» Entries supplied
=== Section Start ===
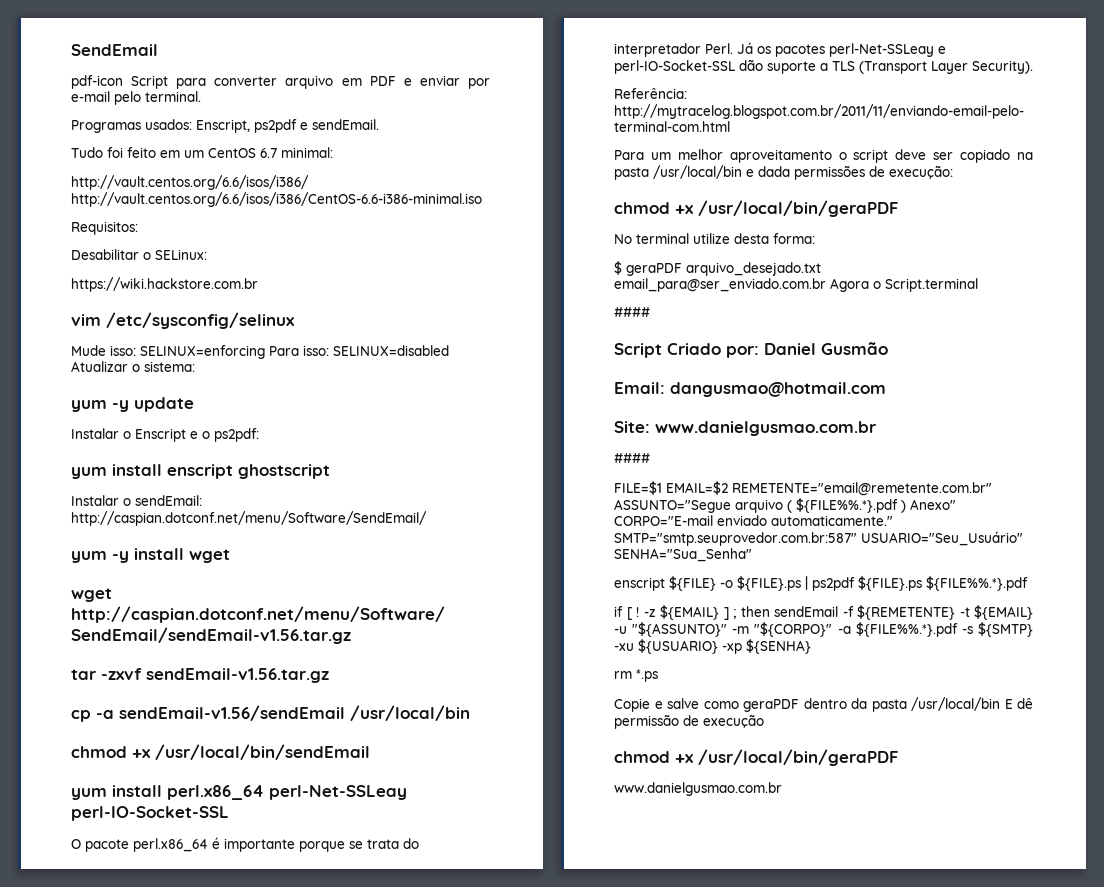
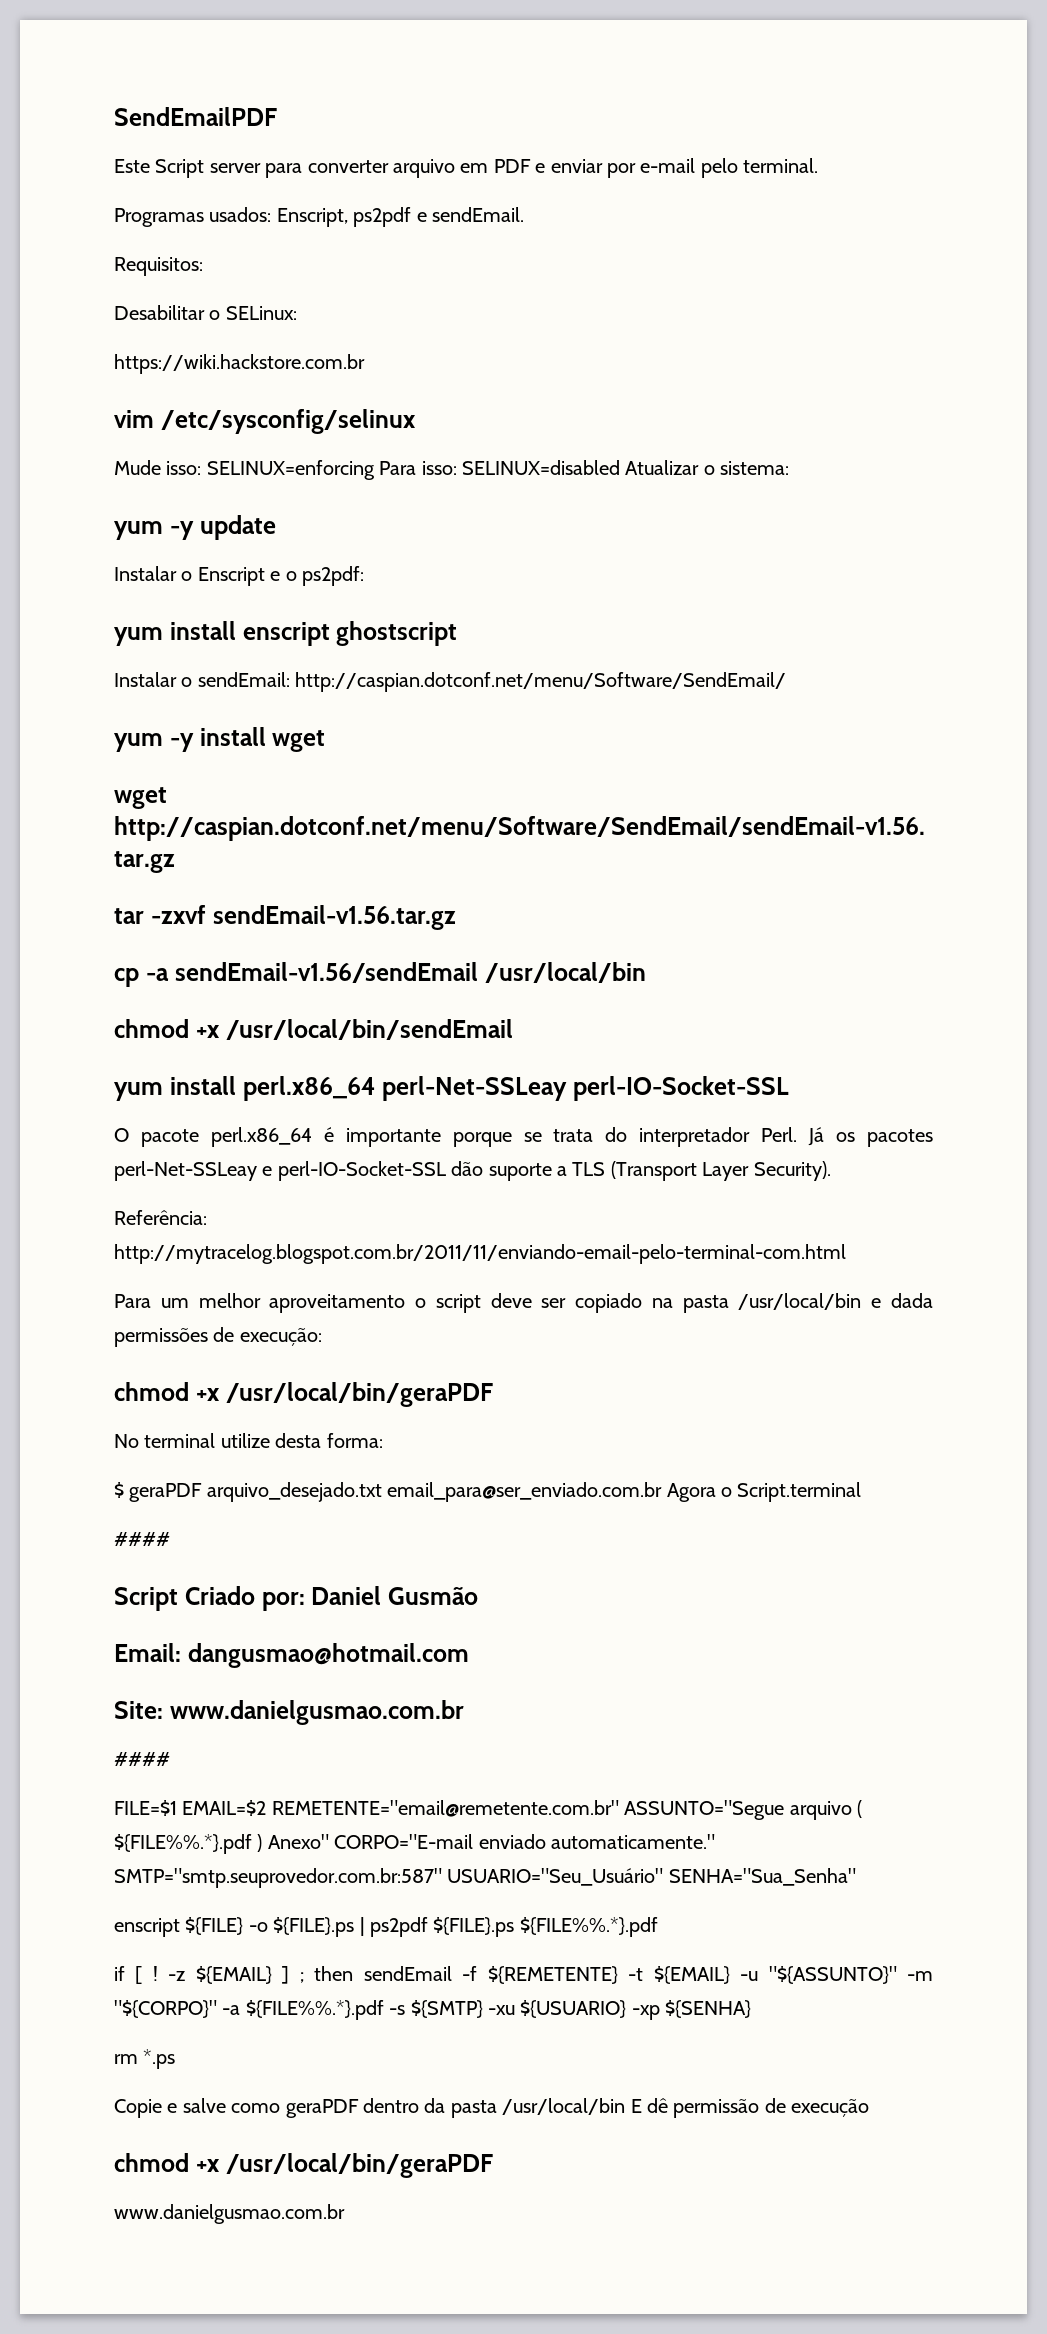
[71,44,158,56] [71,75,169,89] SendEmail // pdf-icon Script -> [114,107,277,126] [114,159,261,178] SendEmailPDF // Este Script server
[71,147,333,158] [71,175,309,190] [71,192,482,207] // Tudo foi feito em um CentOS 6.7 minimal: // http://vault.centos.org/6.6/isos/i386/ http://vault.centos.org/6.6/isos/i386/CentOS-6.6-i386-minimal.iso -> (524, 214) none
=== Section End ===
=== Section Start ===
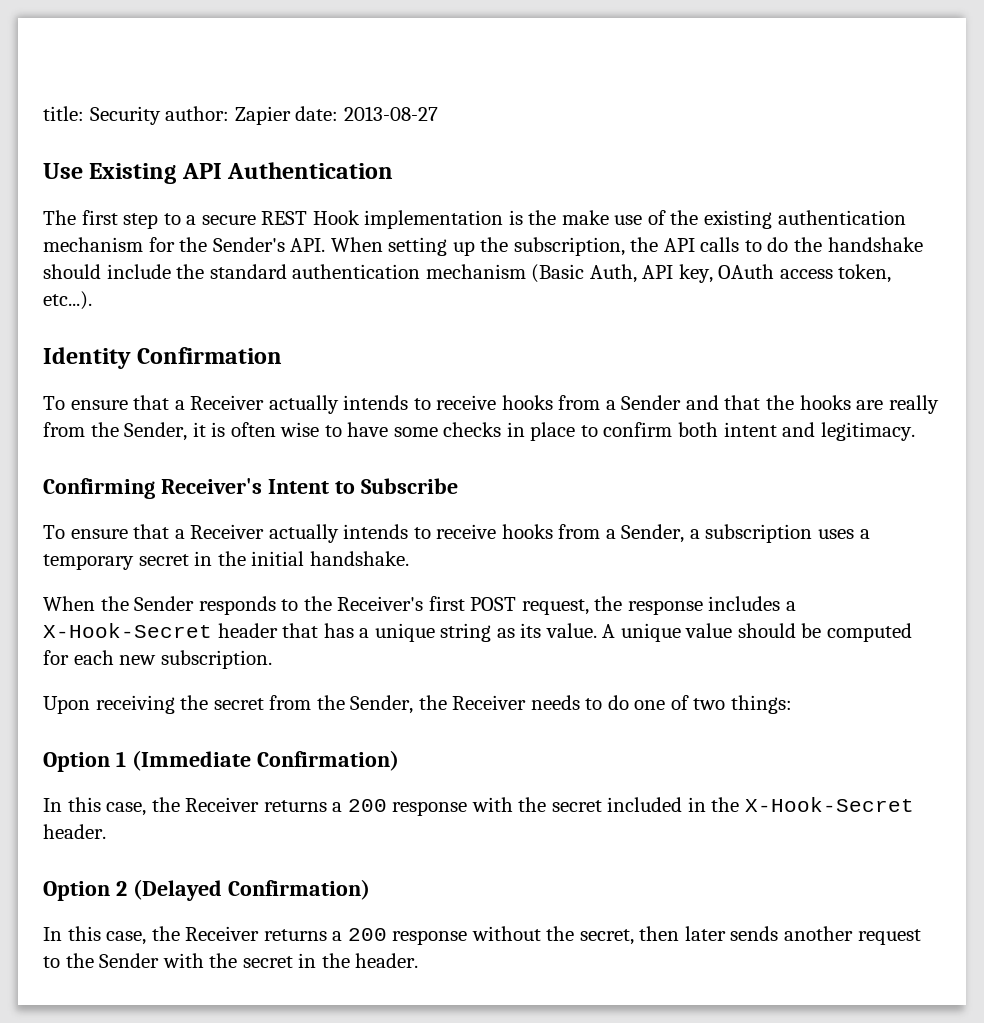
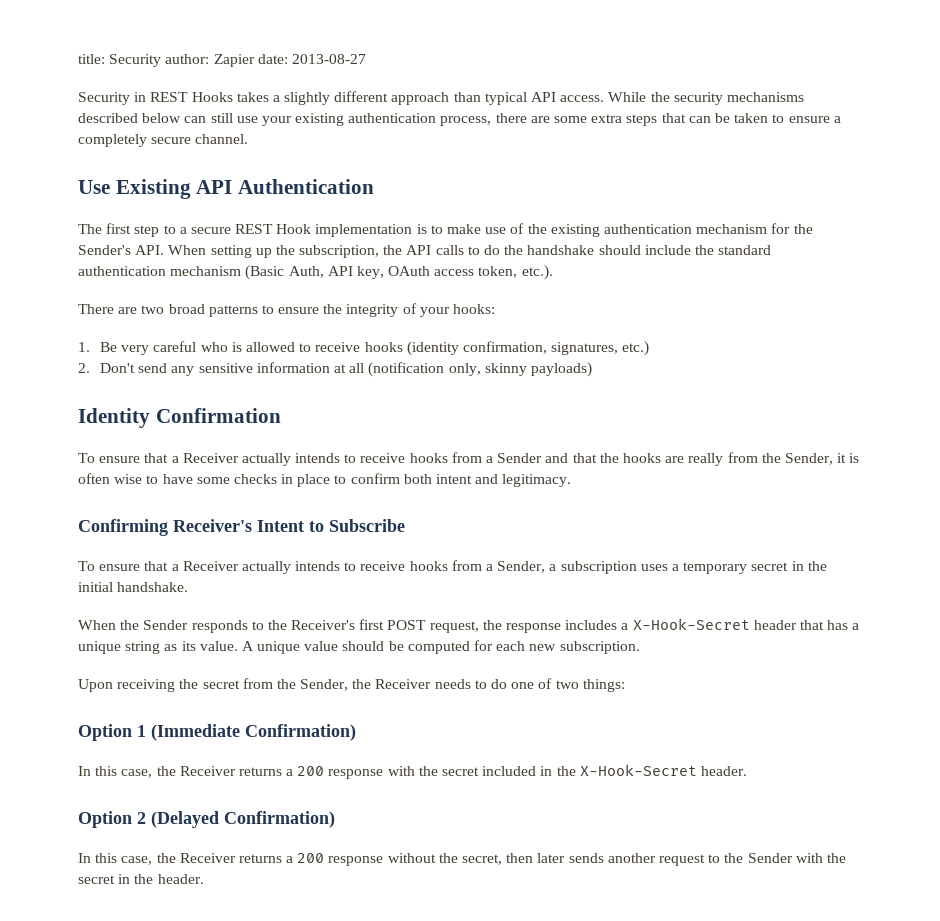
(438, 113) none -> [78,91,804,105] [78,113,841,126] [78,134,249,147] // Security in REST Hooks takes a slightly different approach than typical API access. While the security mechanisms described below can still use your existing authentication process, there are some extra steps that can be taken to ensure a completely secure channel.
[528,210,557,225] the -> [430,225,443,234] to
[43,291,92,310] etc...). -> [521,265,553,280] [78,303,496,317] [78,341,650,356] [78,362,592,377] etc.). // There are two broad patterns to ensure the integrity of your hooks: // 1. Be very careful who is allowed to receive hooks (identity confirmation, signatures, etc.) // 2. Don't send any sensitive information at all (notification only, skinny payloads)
=== Section End ===
=== Section Start ===
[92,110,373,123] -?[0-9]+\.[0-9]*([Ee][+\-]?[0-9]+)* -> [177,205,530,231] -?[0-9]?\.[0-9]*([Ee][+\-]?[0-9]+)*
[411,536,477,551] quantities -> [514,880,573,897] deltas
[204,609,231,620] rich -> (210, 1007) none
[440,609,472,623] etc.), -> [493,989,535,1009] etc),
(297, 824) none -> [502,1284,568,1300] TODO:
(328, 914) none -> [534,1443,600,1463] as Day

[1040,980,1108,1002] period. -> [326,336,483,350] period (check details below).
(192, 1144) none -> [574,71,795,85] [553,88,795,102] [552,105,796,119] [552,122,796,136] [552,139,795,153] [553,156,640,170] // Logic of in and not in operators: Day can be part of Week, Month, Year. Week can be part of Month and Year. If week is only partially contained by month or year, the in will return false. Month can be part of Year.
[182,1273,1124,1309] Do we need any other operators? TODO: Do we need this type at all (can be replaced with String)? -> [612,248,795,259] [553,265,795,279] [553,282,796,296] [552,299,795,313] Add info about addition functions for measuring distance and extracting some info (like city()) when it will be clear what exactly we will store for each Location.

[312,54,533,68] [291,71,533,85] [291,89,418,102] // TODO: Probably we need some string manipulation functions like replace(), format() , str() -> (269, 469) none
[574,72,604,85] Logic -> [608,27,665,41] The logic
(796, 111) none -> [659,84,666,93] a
=== Section End ===
» What is required
Everything in the material above from the line that has "[574,72,604,85] Logic ->" through the line that has "(796, 111) none -> [659,84,666,93] a" must be duplicated exactly, with no other lines given.

» Answer to the exercise
[574,72,604,85] Logic -> [608,27,665,41] The logic
(796, 111) none -> [659,84,666,93] a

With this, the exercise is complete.